• _Instructions for the task_
An exact copy of the records is required, minus the pictures they hold.

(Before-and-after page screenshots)
____
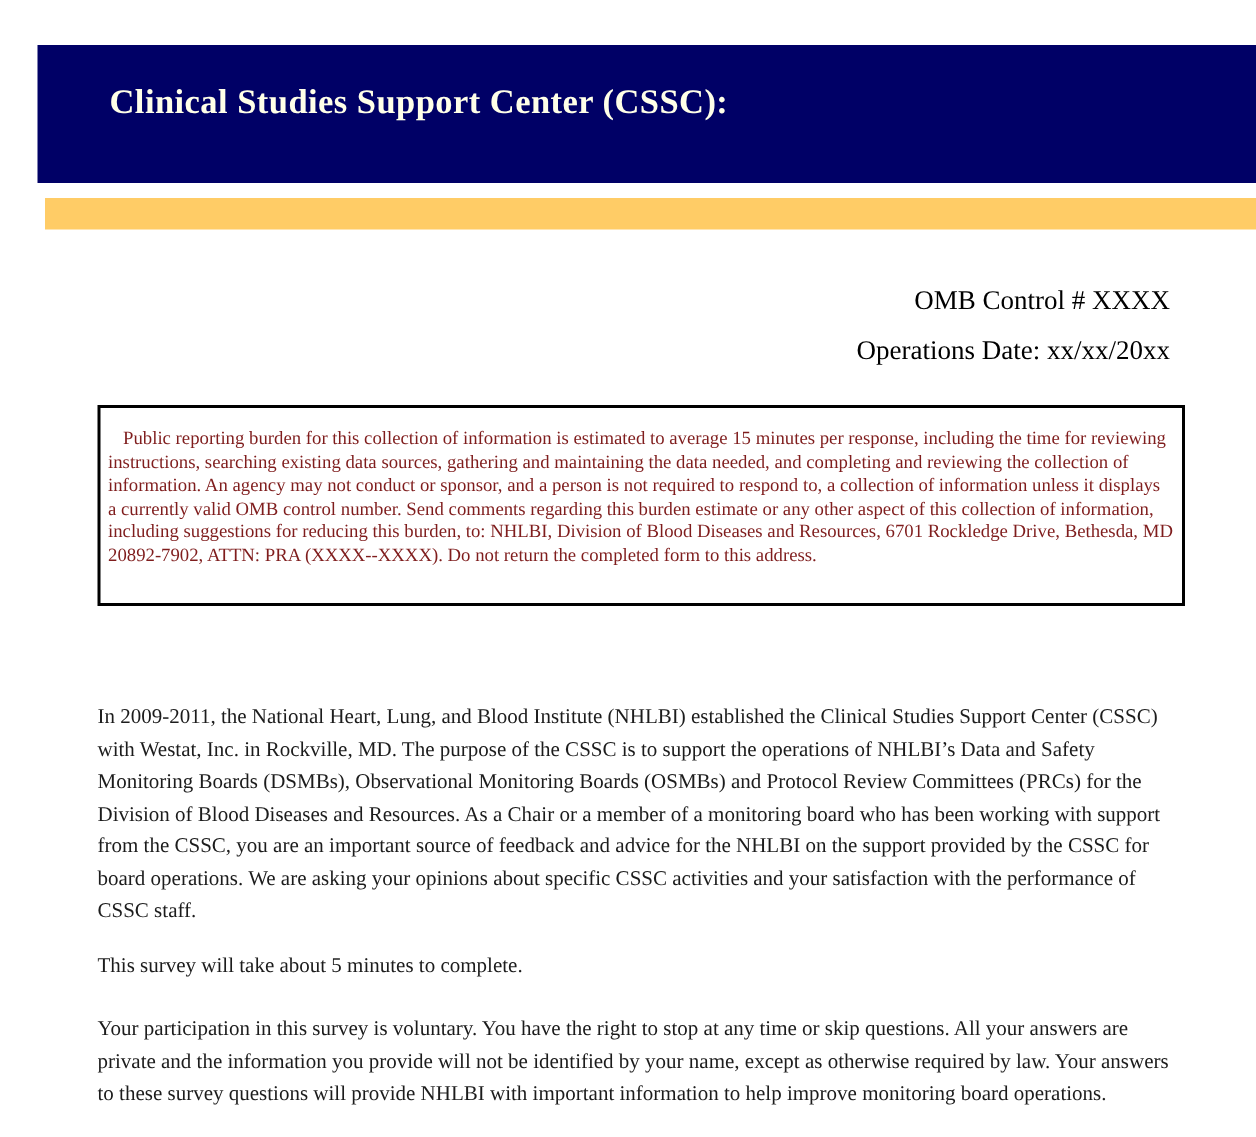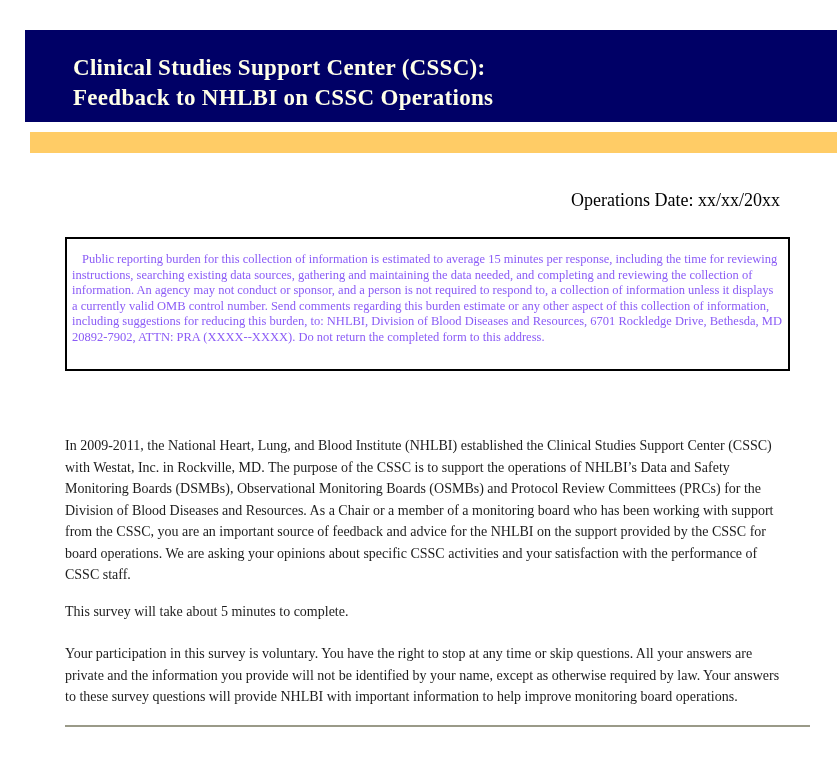--- a/index.html
+++ b/index.html
@@ -78,7 +78,6 @@
 <header class="header-band">
   <h1>
     <span>Clinical Studies Support Center (CSSC):</span><br>
-    <span>Feedback to NHLBI on CSSC Operations</span>
   </h1>
 </header>
 

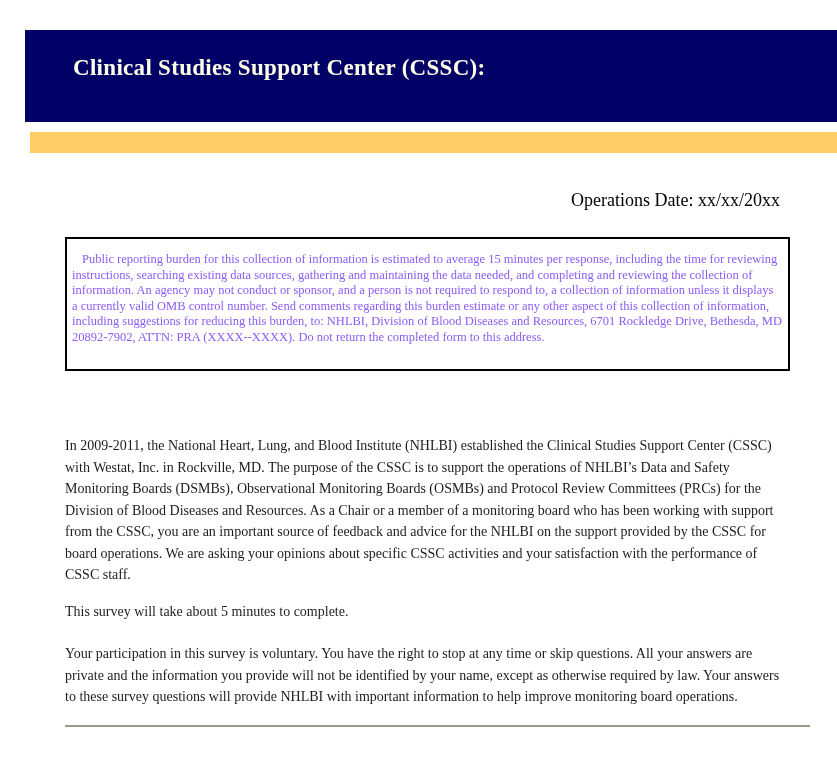--- a/index.html
+++ b/index.html
@@ -86,6 +86,7 @@
 <main class="content">
 
   <div class="omb-block">
+    <div>OMB Control # XXXX</div>
     <div>Operations Date: xx/xx/20xx</div>
   </div>
 

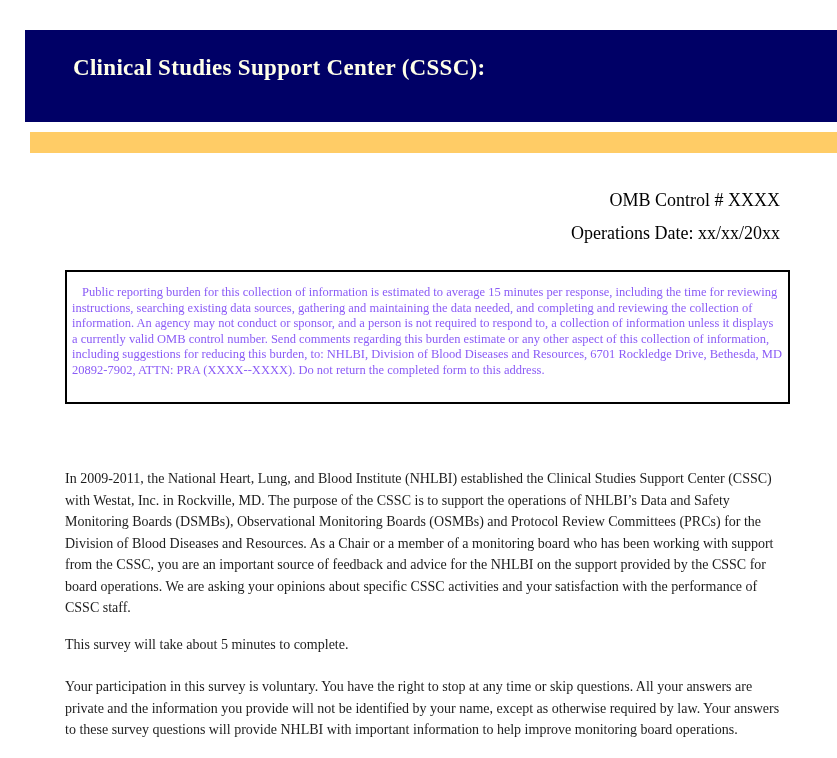--- a/index.html
+++ b/index.html
@@ -51,7 +51,7 @@
     padding: 13px 6px 24px 5px;
     font-size: 12.5px;
     line-height: 15.5px;
-    color: #8b5cf6;
+    color: #7f1d1d;
   }
 
   .body-paragraph {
____
• _Result of the exercise_
--- a/index.html
+++ b/index.html
@@ -78,7 +78,6 @@
 <header class="header-band">
   <h1>
     <span>Clinical Studies Support Center (CSSC):</span><br>
-    <span>Feedback to NHLBI on CSSC Operations</span>
   </h1>
 </header>
 

--- a/index.html
+++ b/index.html
@@ -86,6 +86,7 @@
 <main class="content">
 
   <div class="omb-block">
+    <div>OMB Control # XXXX</div>
     <div>Operations Date: xx/xx/20xx</div>
   </div>
 

--- a/index.html
+++ b/index.html
@@ -51,7 +51,7 @@
     padding: 13px 6px 24px 5px;
     font-size: 12.5px;
     line-height: 15.5px;
-    color: #8b5cf6;
+    color: #7f1d1d;
   }
 
   .body-paragraph {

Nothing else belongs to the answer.